Modulation of migration of Oesophagostomum dentatum larvae by inhibitors and products of eicosanoid metabolism.

The effects of eicosanoids and of inhibitors of eicosanoid synthesis on the migration of third-stage larvae (L3) of Oesophagostomum dentatum were studied in an in vitro migration assay procedure. The L3 were incubated with diethylcarbamazine (DEC), indomethacin (INDO) or acetylsalicylic acid (ASA). Incubation with these inhibitors of eicosanoid metabolism resulted in a dose-dependent reversible inhibition of migration. The antimigratory effect of DEC could be completely reversed by treatment of the L3 with the lipoxygenase (LOX)-products leukotriene (LT) B4 or LTC4. LTD4 had a less distinct but similar effect, while LTE4 failed to reverse migration inhibition.
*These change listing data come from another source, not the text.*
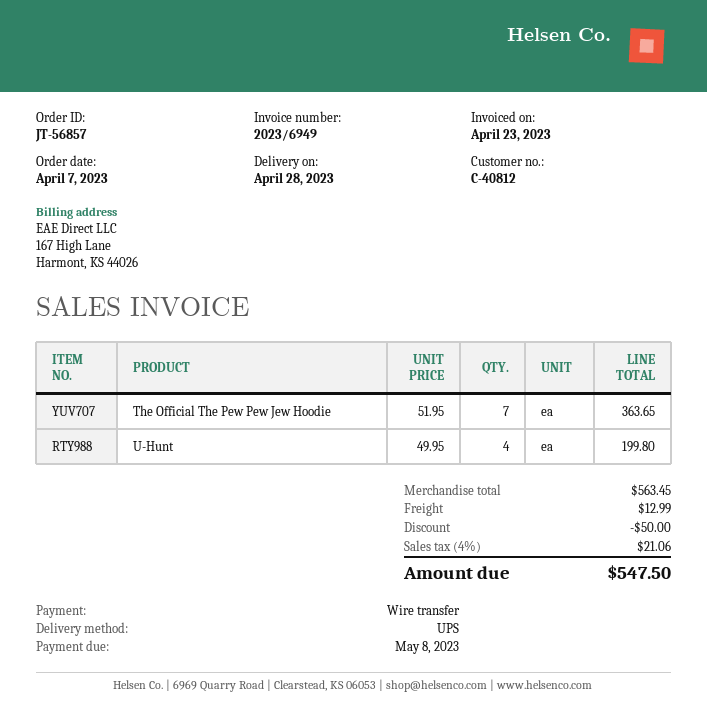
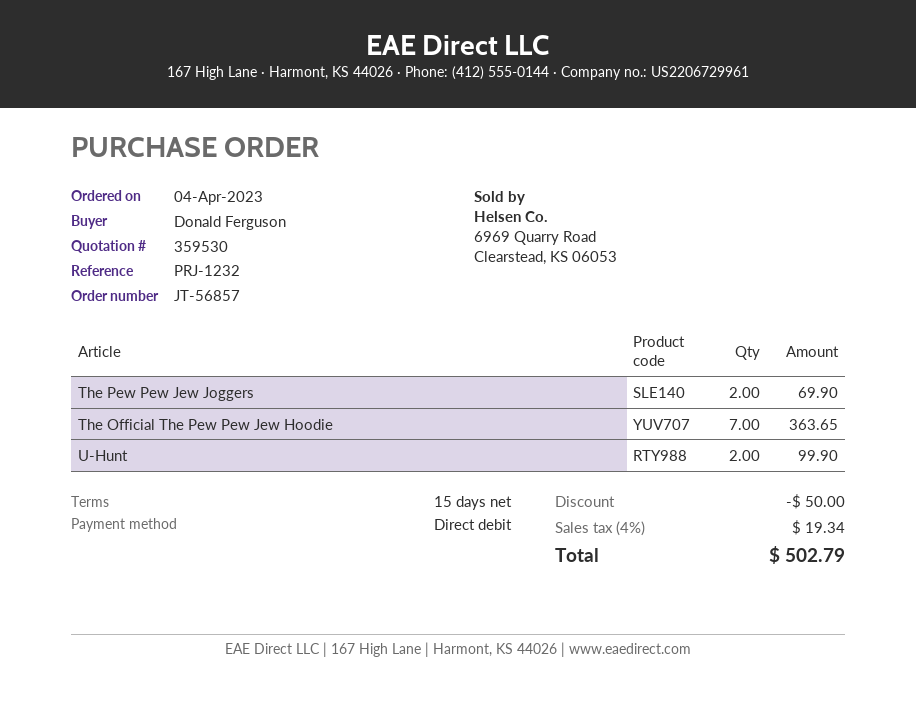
order date: 2023-04-07 -> 2023-04-04
payment method: bank transfer -> direct debit
U-Hunt: 4 for 199.80 -> 2 for 99.90
The Pew Pew Jew Joggers: none -> 2 for 69.90
shipping: 12.99 -> none
tax: 4% = 21.06 -> 4% = 19.34
total: 547.50 -> 502.79

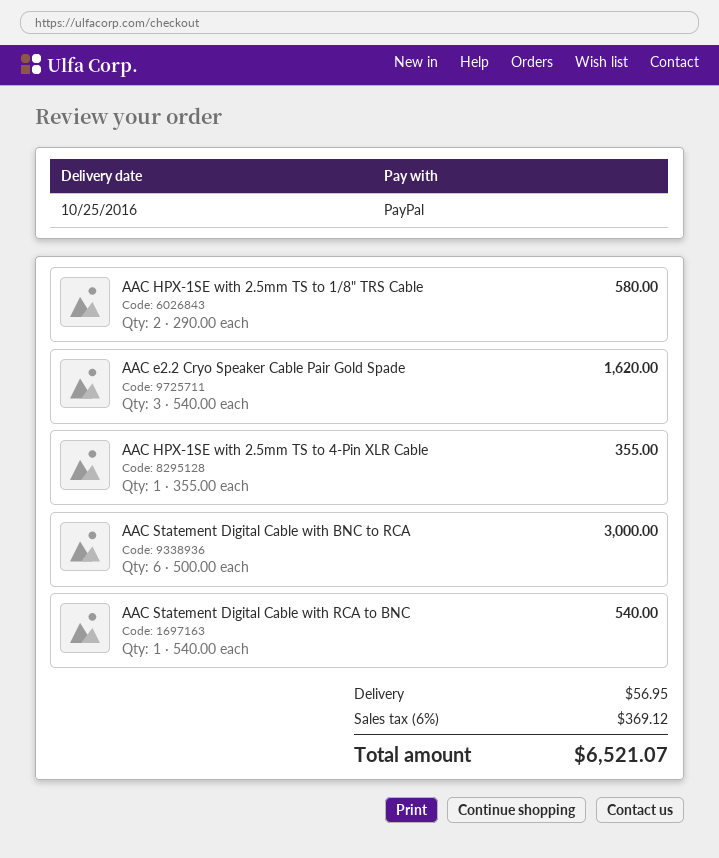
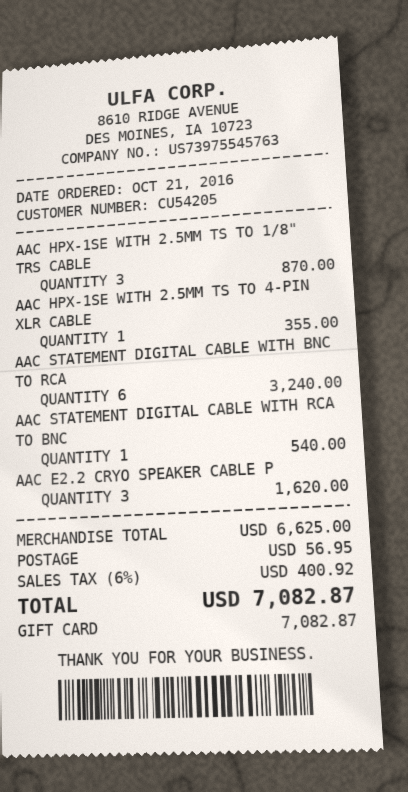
payment method: PayPal -> gift card
AAC HPX-1SE with 2.5mm TS to 1/8" TRS Cable: 2 for 580.00 -> 3 for 870.00
AAC Statement Digital Cable with BNC to RCA: 6 for 3000.00 -> 6 for 3240.00
tax: 6% = 369.12 -> 6% = 400.92
total: 6521.07 -> 7082.87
Treatment with combinations of cyclooxygenase (COX)-products (prostaglandin, PG) partially restored the migration ability of ASA-treated L3, while PGD2, PGE2, PGF2 alpha or PGI2 exerted no distinct effect on ASA-treated L3 when given separately. The suppression of L3 migration by compounds that are known as antagonists of eicosanoid synthesis and the stimulation of migration of inhibitor-treated L3 by simultaneous application of eicosanoids indicate that these lipid mediators may play a significant role in physiological processes that interact with worm motility.